Monthly Archives: March 2012

Estate Planning and Family Feuds

Family feuds and estate planning were an oxymoron in the 50′s and 60′s.

The family consisted of a mother, a father, and children who shared the same mother and father.     Whether someone died with or without a will, the results were usually the same.     If the spouse made a will, they named the surviving spouse and the children as beneficiaries.   If a spouse died without a will, state intestate laws named the surviving spouse and the children as beneficiaries.

People died fast.    There were no caregivers or need to pay for long term care from family resources.

Fast forward to today. According to a recent USA article: Blended families are now the norm.   “More than half of all first marriages end in divorce and about 75% of divorced people will marry again, according to the National Stepfamily Resource Center. About 65% of these unions will include children from previous marriages. More than 40% of American adults have at least one step-relative, according to a Pew Research Center study earlier this year.”

If you are part of a blended family, dying with or without a will may not provide the results you want for children from a prior marriage.   If your surviving spouse dies without a will, state intestate laws do not provide for step children.     The parents or siblings of your surviving spouse will inherit any property you gave to a surviving spouse before state intestate laws grant any inheritance rights to your children from a first marriage.      If you think a surviving spouse has provided for your children from a first marriage in their will, remember a will is a revocable document.   A surviving spouse has the right to change a will after you die and give property you intended to be left to your children from a first marriage  to his or her children from another marriage.

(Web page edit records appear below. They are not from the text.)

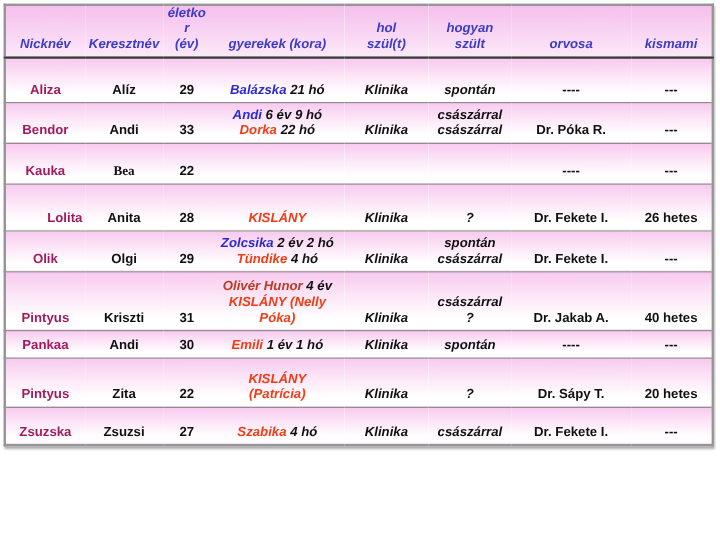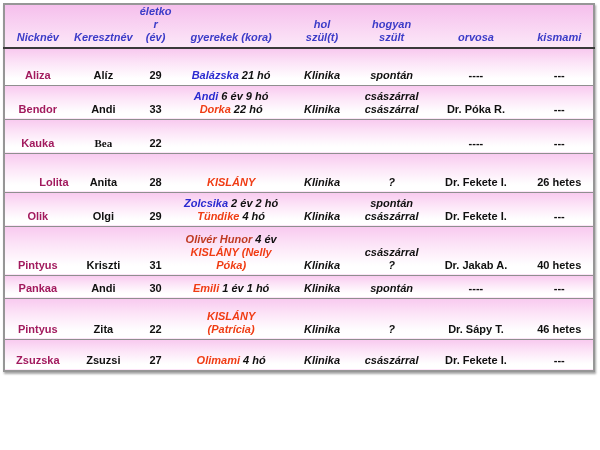--- a/index.html
+++ b/index.html
@@ -219,28 +219,28 @@
             <span class="cell-line"><span style="color: rgb(240, 60, 20);">KISLÁNY</span></span>
             <span class="cell-line"><span style="color: rgb(240, 60, 20);">(Patrícia)</span></span>
           </td>
           <td>
             <span class="cell-line" style="color: rgb(16, 16, 16);">Klinika</span>
           </td>
           <td>
             <span class="cell-line" style="color: rgb(16, 16, 16);">?</span>
           </td>
           <td style="color: rgb(16, 16, 16);">Dr. Sápy T.</td>
-          <td style="color: rgb(16, 16, 16);">46 hetes</td>
+          <td style="color: rgb(16, 16, 16);">20 hetes</td>
         </tr>
         <tr style="height: 32px;">
           <td style="color: rgb(162, 26, 94);">Zsuzska</td>
           <td style="color: rgb(16, 16, 16);">Zsuzsi</td>
           <td style="color: rgb(16, 16, 16);">27</td>
           <td>
-            <span class="cell-line"><span style="color: rgb(240, 60, 20);">Olimami</span><span style="color: rgb(16, 16, 16);"> 4 hó</span></span>
+            <span class="cell-line"><span style="color: rgb(240, 60, 20);">Szabika</span><span style="color: rgb(16, 16, 16);"> 4 hó</span></span>
           </td>
           <td>
             <span class="cell-line" style="color: rgb(16, 16, 16);">Klinika</span>
           </td>
           <td>
             <span class="cell-line" style="color: rgb(16, 16, 16);">császárral</span>
           </td>
           <td style="color: rgb(16, 16, 16);">Dr. Fekete I.</td>
           <td style="color: rgb(16, 16, 16);">---</td>
         </tr>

We no longer die fast.     As we age, we lose our ability to manage our own affairs.    Our children are often our caregivers.    A caregiver may believe they deserve more than other siblings for taking care of their parents.

In a recent conversation with an estate planning lawyer, we talked about the growing demand for estate planning lawyers with litigation experience.   He explained families usually fight for two reasons.  The siblings fight because they believe the caregiver doesn’t deserve any special treatment.  The children from a first marriage and a surviving spouse from a second marriage fight because the children want to protect their future inheritance.